TASK REQUIREMENTS.
Return an exact copy of the lines from the one holding "quote number: 2022-Q-410 -> 2022-Q-140" to the end of the data, including both the starting and final lines. Leave the pictures out.

________________________________________

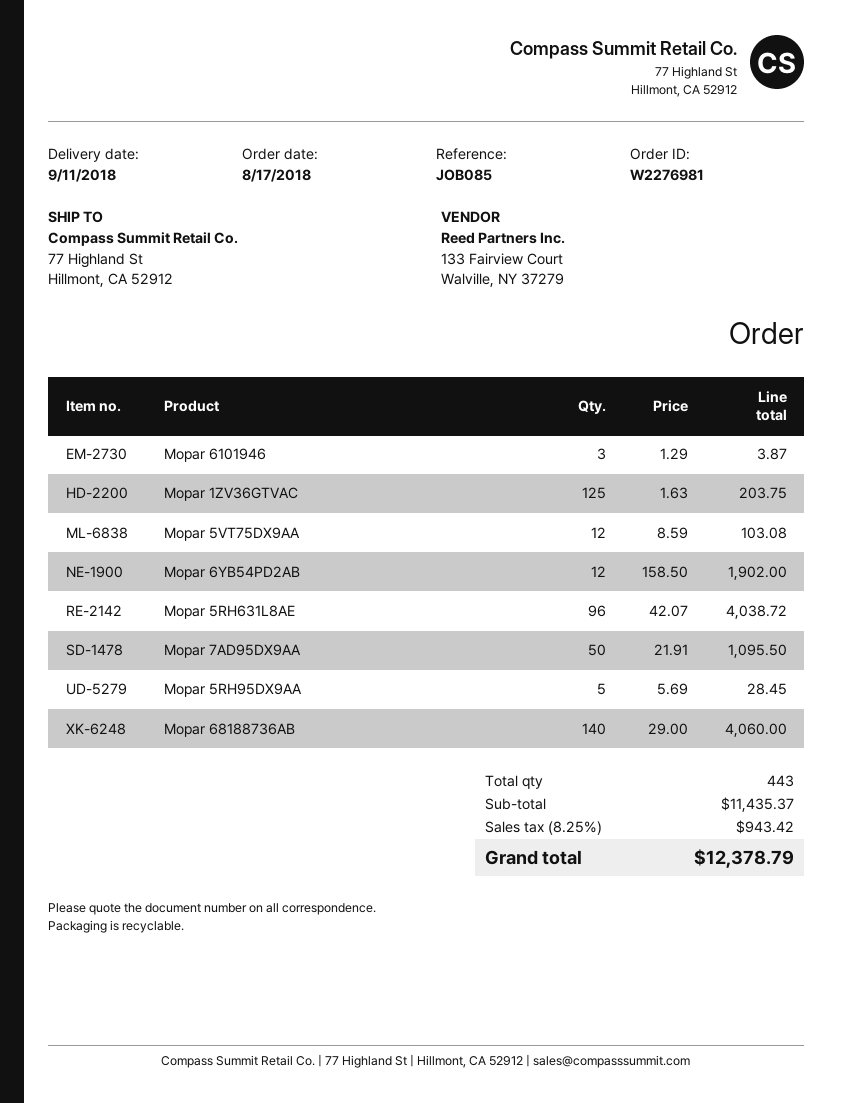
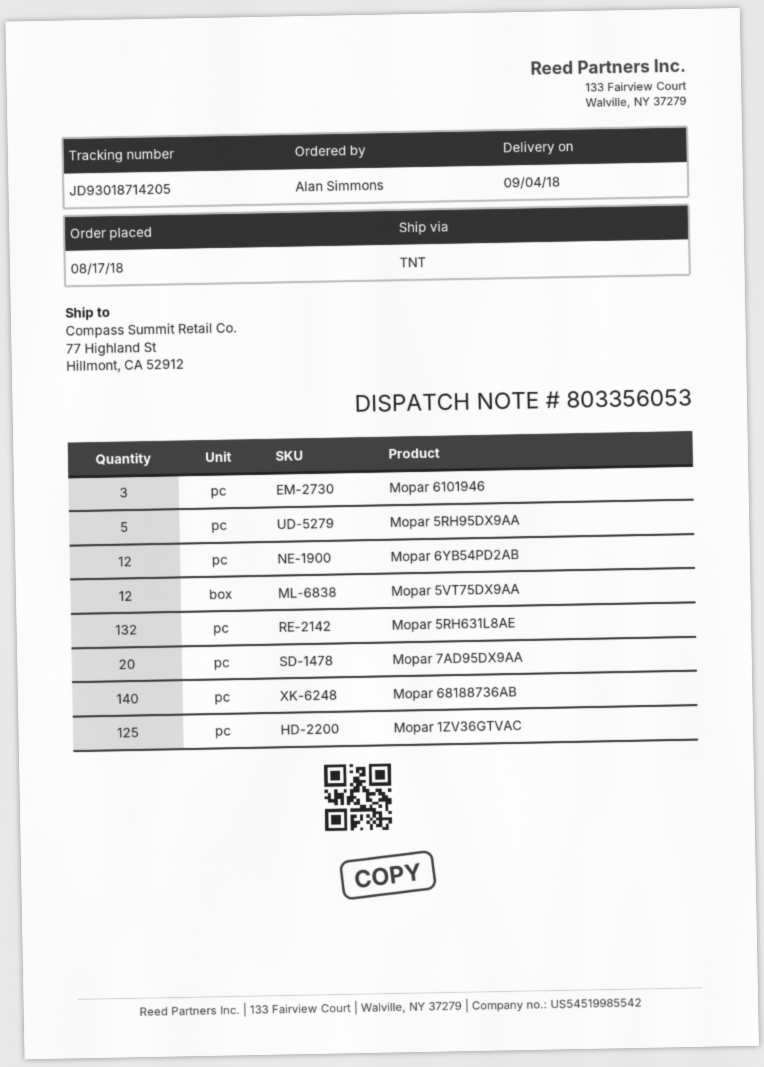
delivery date: 2018-09-11 -> 2018-09-04
Mopar 5RH631L8AE: 96 -> 132
Mopar 7AD95DX9AA: 50 -> 20

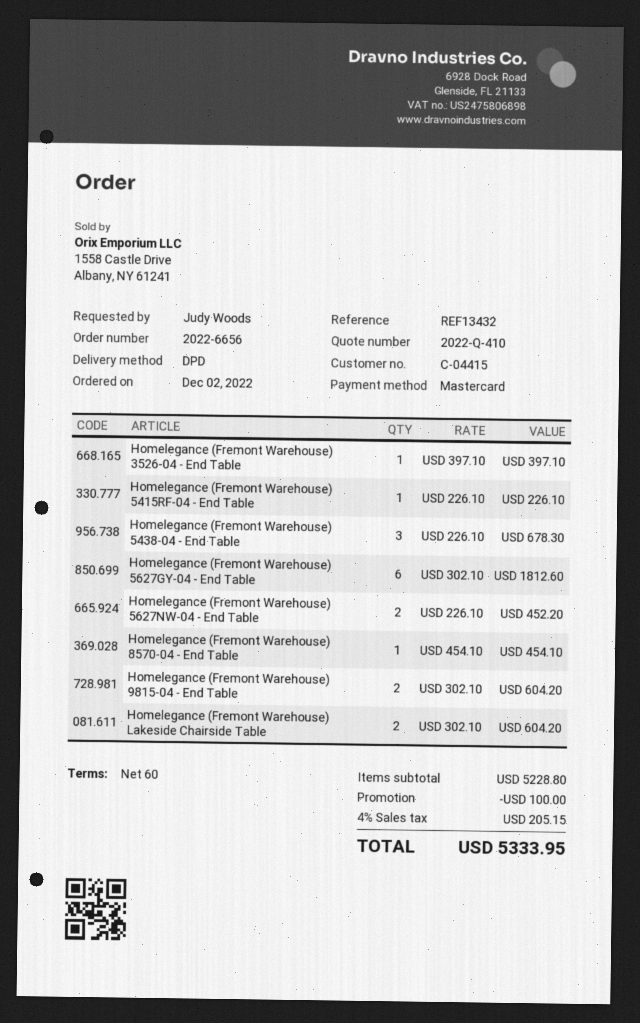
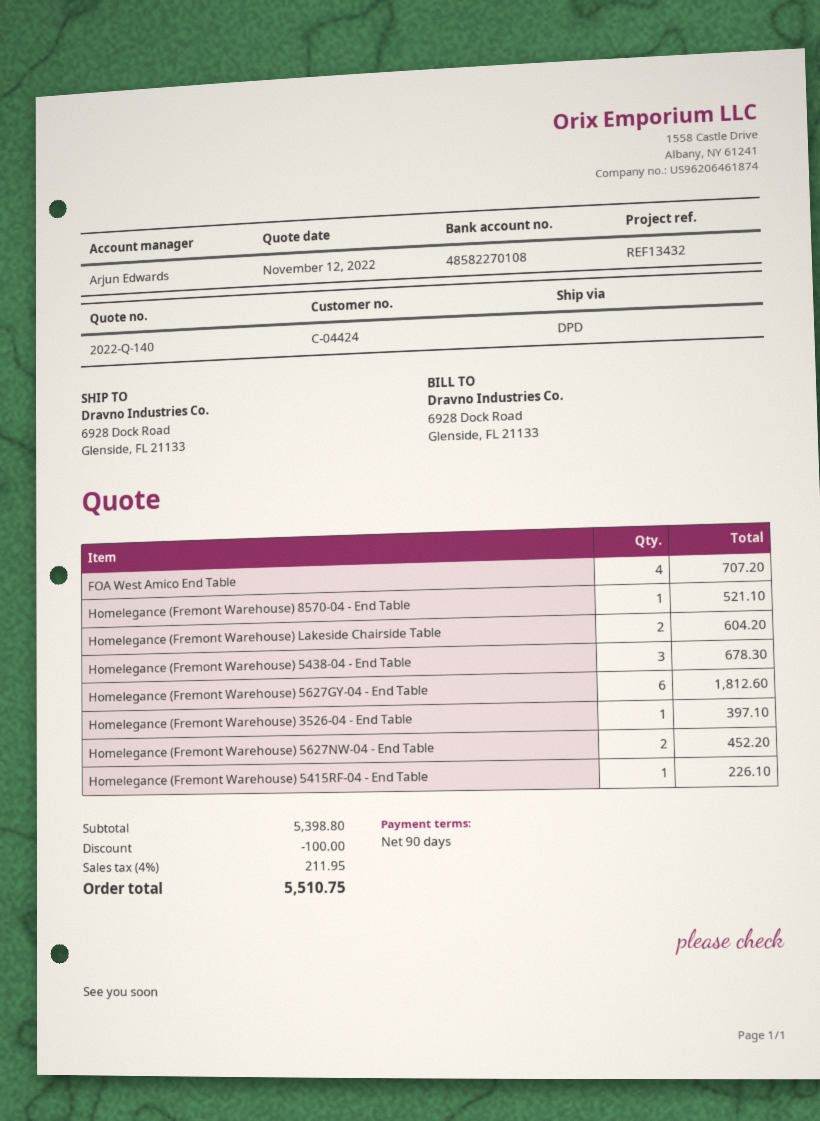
quote number: 2022-Q-410 -> 2022-Q-140
payment terms: 60 days -> 90 days
customer number: C-04415 -> C-04424
Homelegance (Fremont Warehouse) 8570-04 - End Table: 1 for 454.10 -> 1 for 521.10
Homelegance (Fremont Warehouse) 9815-04 - End Table: 2 for 604.20 -> none
FOA West Amico End Table: none -> 4 for 707.20
subtotal: 5228.80 -> 5398.80
tax: 4% = 205.15 -> 4% = 211.95
total: 5333.95 -> 5510.75

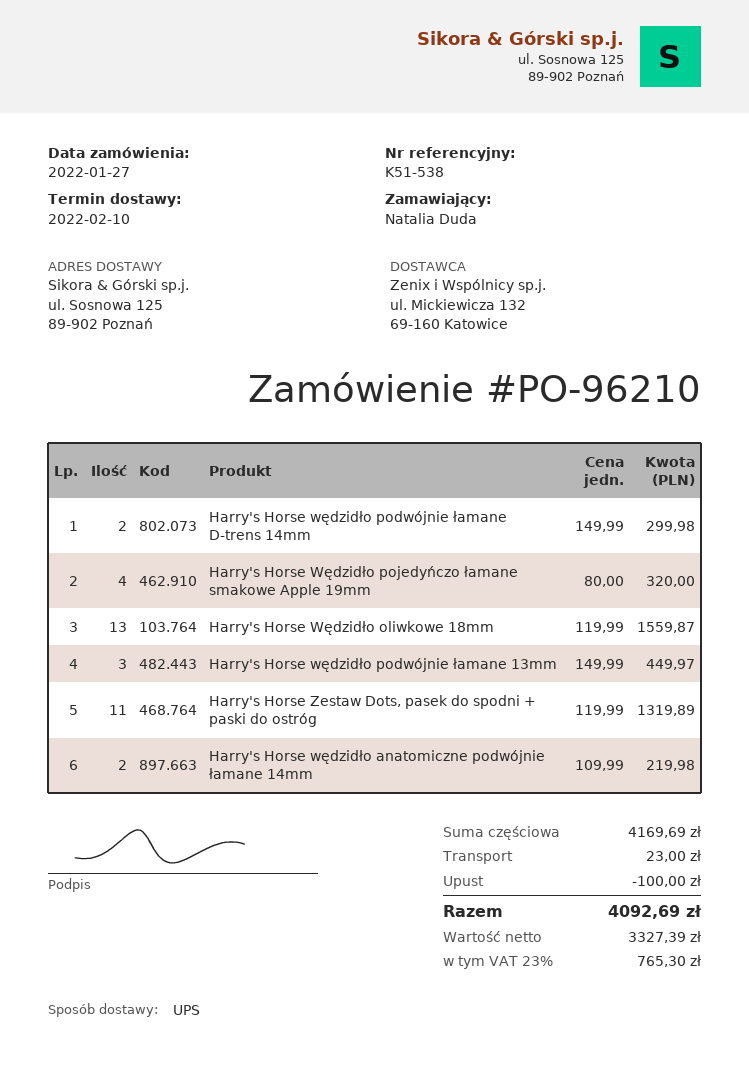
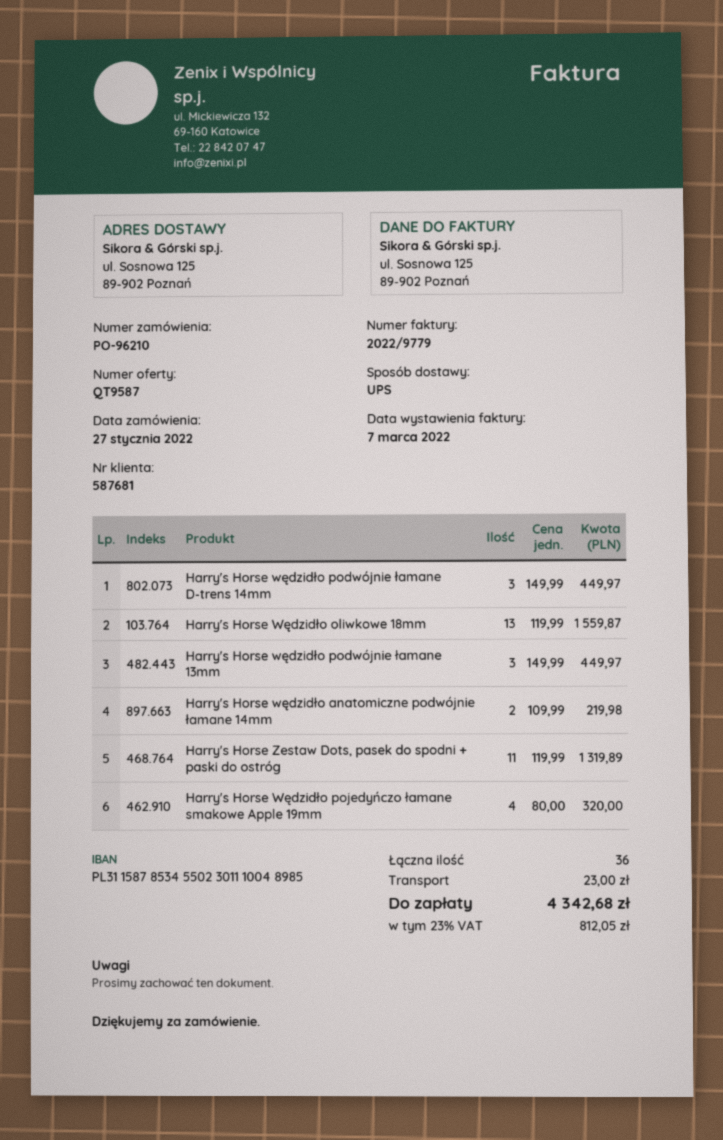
Harry's Horse wędzidło podwójnie łamane D-trens 14mm: 2 x 149.99 = 299.98 -> 3 x 149.99 = 449.97
discount: 100.00 -> none
tax: 23% = 765.30 -> 23% = 812.05
total: 4092.69 -> 4342.68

________________________________________

EXERCISE RESPONSE.
quote number: 2022-Q-410 -> 2022-Q-140
payment terms: 60 days -> 90 days
customer number: C-04415 -> C-04424
Homelegance (Fremont Warehouse) 8570-04 - End Table: 1 for 454.10 -> 1 for 521.10
Homelegance (Fremont Warehouse) 9815-04 - End Table: 2 for 604.20 -> none
FOA West Amico End Table: none -> 4 for 707.20
subtotal: 5228.80 -> 5398.80
tax: 4% = 205.15 -> 4% = 211.95
total: 5333.95 -> 5510.75

Harry's Horse wędzidło podwójnie łamane D-trens 14mm: 2 x 149.99 = 299.98 -> 3 x 149.99 = 449.97
discount: 100.00 -> none
tax: 23% = 765.30 -> 23% = 812.05
total: 4092.69 -> 4342.68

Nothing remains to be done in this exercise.